Hecho estadístico que genera alarma, si se tiene en cuenta que son casi 40 años donde se ha luchado con campañas en contra de la legalización de las drogas (todas, o al menos las conocidas) con regulación expresa del gobierno por medio del Ministerio de Salud, ONGs, o Instituciones internacionales. Una campaña que ha fracasado, pero que se modifica de cuando en cuando para lograr encontrar una solución a la crisis actual que vive en país ya que es un fenómeno que muta en formas de violencia, exclusión social, problemas de salubridad, seguridad interna, etc.

 

Narcomenudo. Imagen extraída de: Aire de Santa Fe.

 

El Departamento Nacional de Planeación (DNP), con Gabriel Cifuentes a la cabeza, afirma que si bien no se ha dejado de lado el narcotráfico internacional en Colombia (incluso hay capturas recientes e importantes como la de Omar Olmedo Paredes, en Nariño), las rentas internas vuelven al mercado local mucho más atractivo. (Ver)

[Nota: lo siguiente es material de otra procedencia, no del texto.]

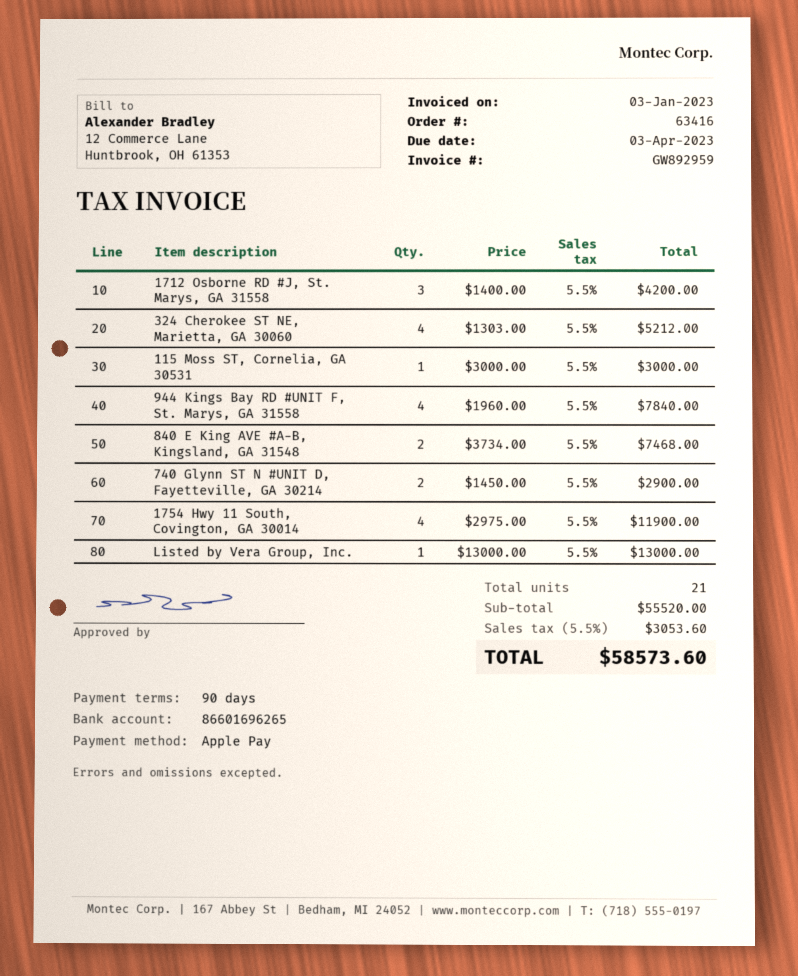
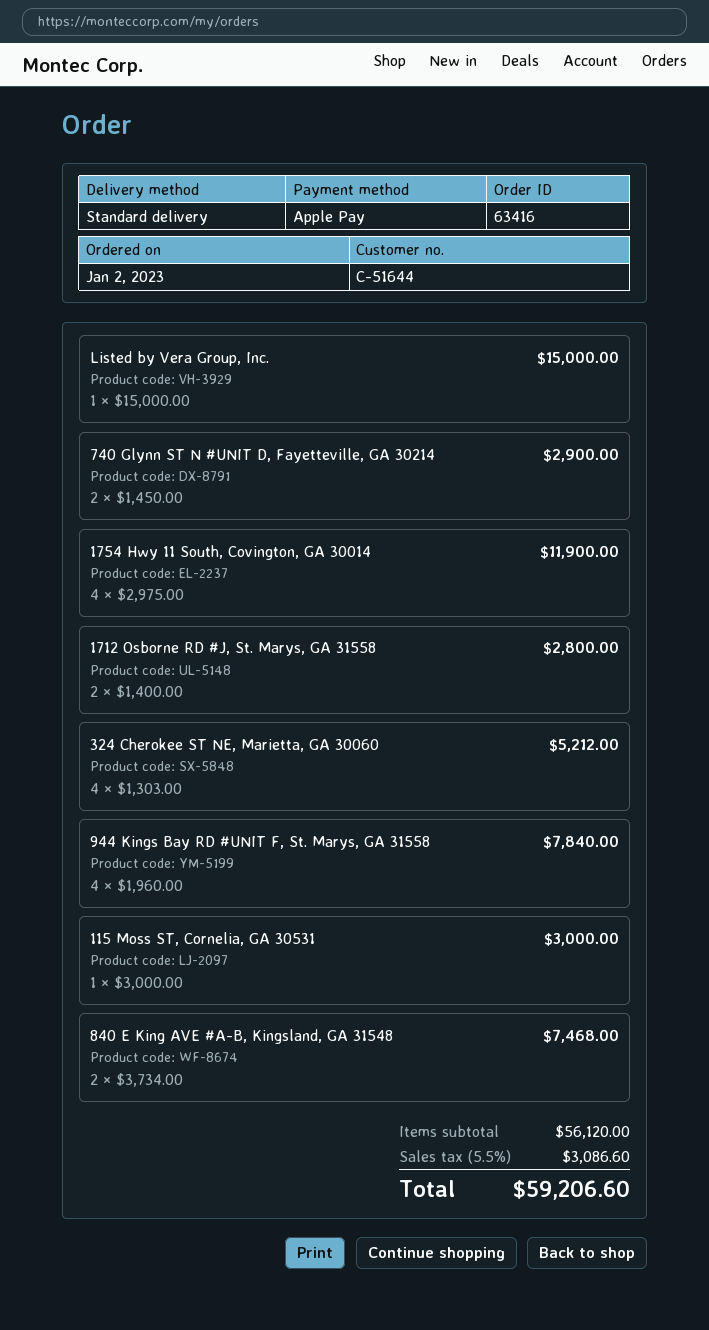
1712 Osborne RD #J, St. Marys, GA 31558: 3 x 1400.00 = 4200.00 -> 2 x 1400.00 = 2800.00
Listed by Vera Group, Inc.: 1 x 13000.00 = 13000.00 -> 1 x 15000.00 = 15000.00
subtotal: 55520.00 -> 56120.00
tax: 5.5% = 3053.60 -> 5.5% = 3086.60
total: 58573.60 -> 59206.60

Lo cierto es que hay una desproporción clara entre los inmensos esfuerzos del gobierno central, ejecutados a un costo altísimo, invirtiendo dinero, creando programas, solicitando ayuda internacional y otras estrategias y los resultados que hasta el momento se han conseguido en materia de reducción o eliminación del micro tráfico, que paradójicamente por ser organizaciones fragmentadas, deberían ser más fáciles de erradicar.

Incluso se acepta, como parte del fracaso del gobierno, que estas nuevas organizaciones ilícitas han venido sufriendo mutaciones al captar menores de edad para la distribución de drogas, encontrar futuros consumidores y propiciar la prostitución infantil, el sicariato adolescente, y otras formas no punibles por el Código Penal Colombiano.

Así, desde el macrotráfico o el narcotráfico con fines de comercialización al exterior, el proceso político contras las drogas, las nuevas modalidades de distribución y venta de la misma, hasta la aparición moderna del microtráfico, se ha visto una evolución, es decir, una disminución de  la problemática; sin embargo, esto a la par representa un retroceso en materia de leyes, decretos, sentencias, o hechos claves del gobierno nacional que ayude o aporte a consolidar un país sano social y democráticamente libre de drogas y con personas no dependientes.